Durch die extrem große Heizfläche, nämlich dem ganzen Fußboden, kommt die Fußbodenheizung mit einer niedrigen Oberflächentemperatur aus. Diese gleichbleibend milde Wärmeabstrahlung sorgt für eine ausgeglichene Temperaturverteilung. Der wesentliche Teil der Wärme wird bei der Fußbodenheizung durch Wärmestrahlung übertragen. Dadurch kann die Lufttemperatur in fußbodenbeheizten Räumen, bei gleicher empfundener Temperatur, deutlich niedriger gehalten werden, als bei Räumen mit herkömmlicher Beheizung. Durch die geringe Luftzirkulation werden Staub und auch Staubmilben nicht aufgewirbelt. Ein großes Plus für Hausstauballergiker!
Die gebräuchlichsten Verlegeformen der Heizrohre in den Fußböden sind die mäanderförmige, bzw. die ringförmige Verlegung - sowohl im Einrohr- als auch im Zweirohrsystem. Während die ringförmige Verlegung eine gleichmäßigere Temperaturverteilung über der Bodenfläche erzielt, ergibt sich bei der mäanderförmigen Verlegung ein Temperaturabfall von der einen zur anderen Raumseite.

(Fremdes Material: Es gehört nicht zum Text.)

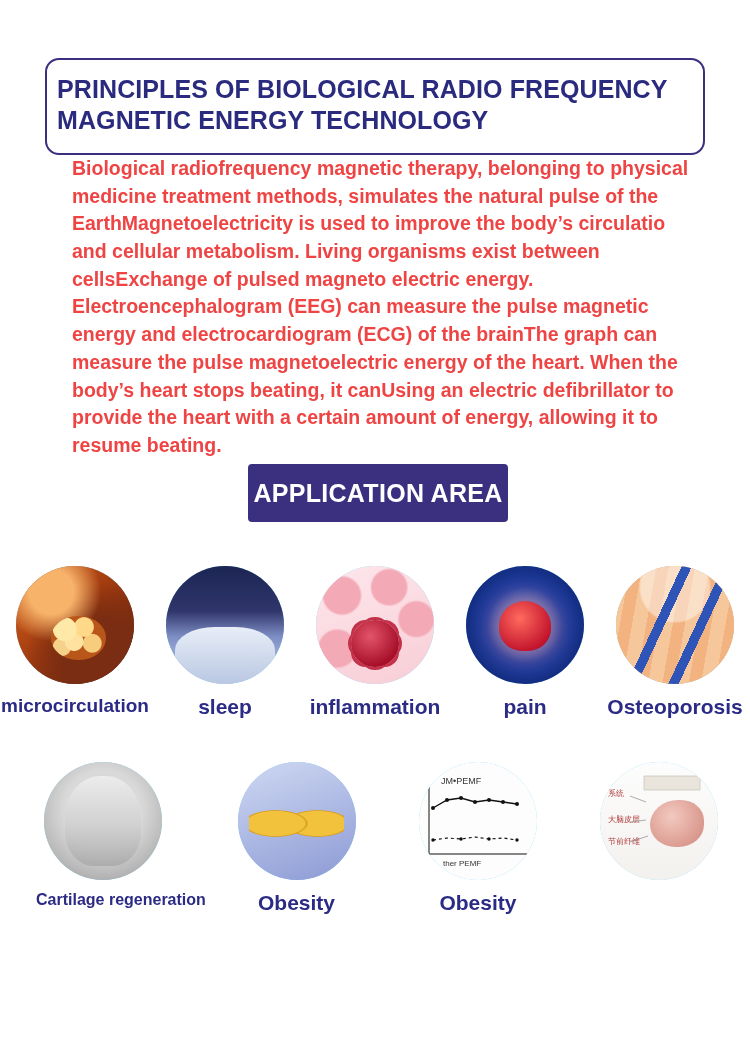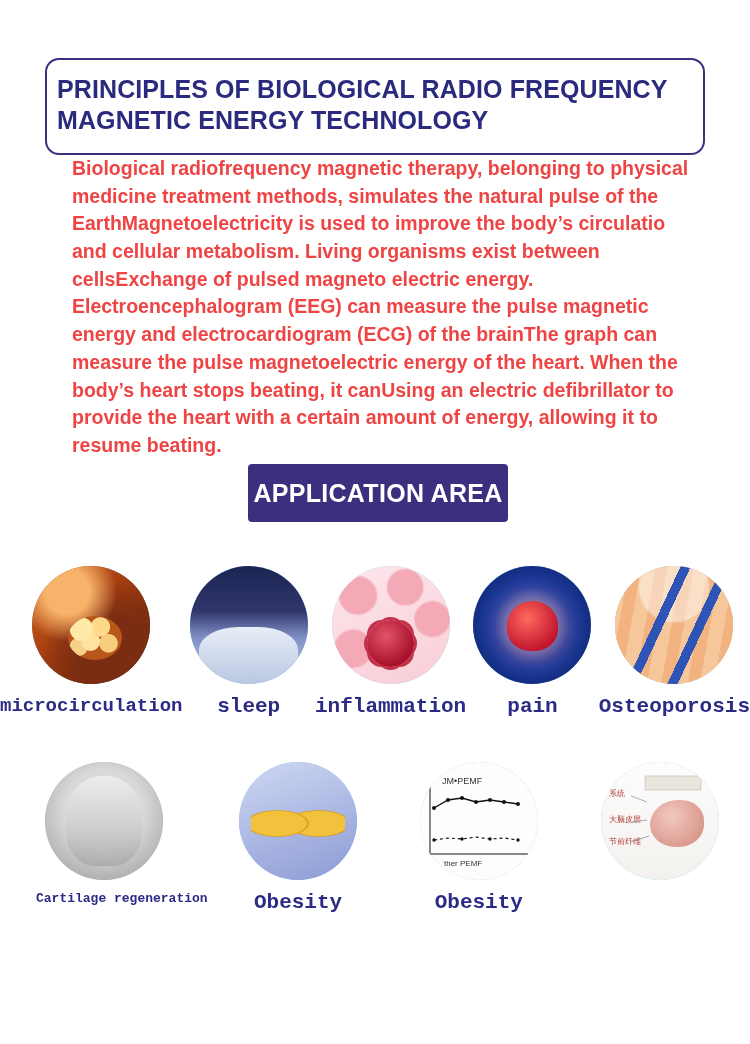"microcirculation" .caption { font-family: Liberation Mono, monospace -> none }
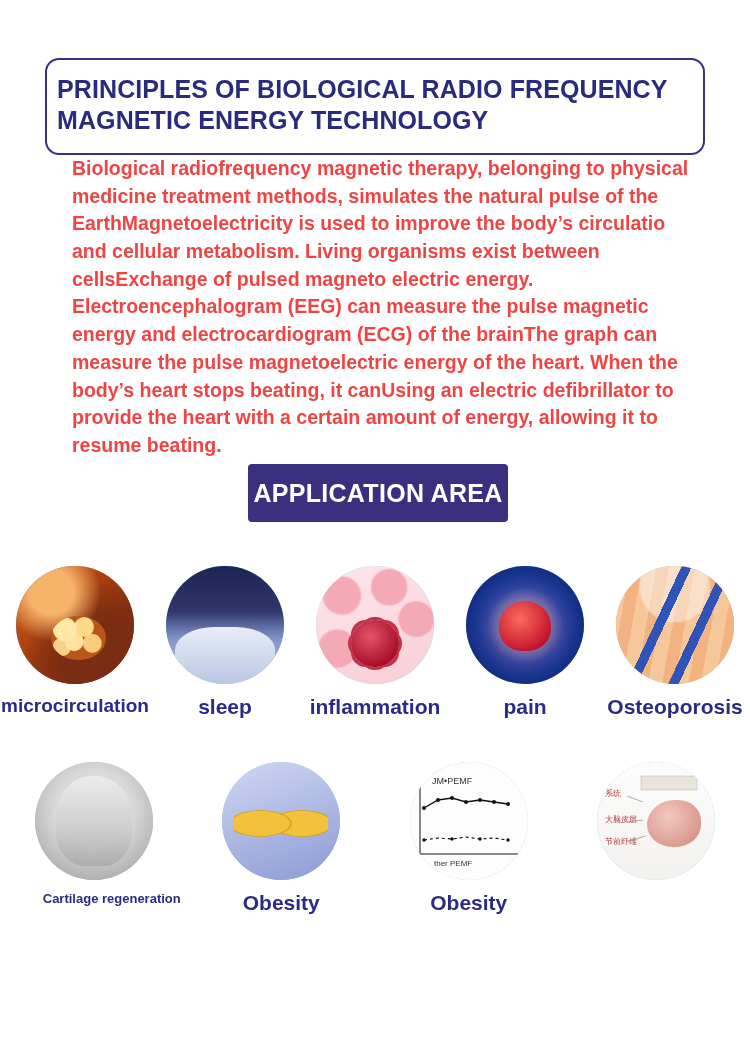"Cartilage regeneration" .caption.small { font-size: 13px -> 16px }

Ein weiterer Vorteil ist die elektrische Einzelraumregelung, durch diese kann in jedem Raum die vom Nutzer gewünschte Raumtemperatur erzielt werden. Der Raumtemperaturregler erfasst neben der Wärmeabgabe der eigentlichen Heizflächen auch alle Fremdwärmeeinflüsse wie Sonneneinstrahlung, Beleuchtungs- und Personenwärme, oder andere Wärmequellen, wie einen offenen Kamin oder Kachelöfen. Auf der Basis eines ständigen Soll/Ist-Vergleichs öffnet und schließt der Raumtemperaturregler die einzelnen Heizkreise über elektrische Stellantriebe.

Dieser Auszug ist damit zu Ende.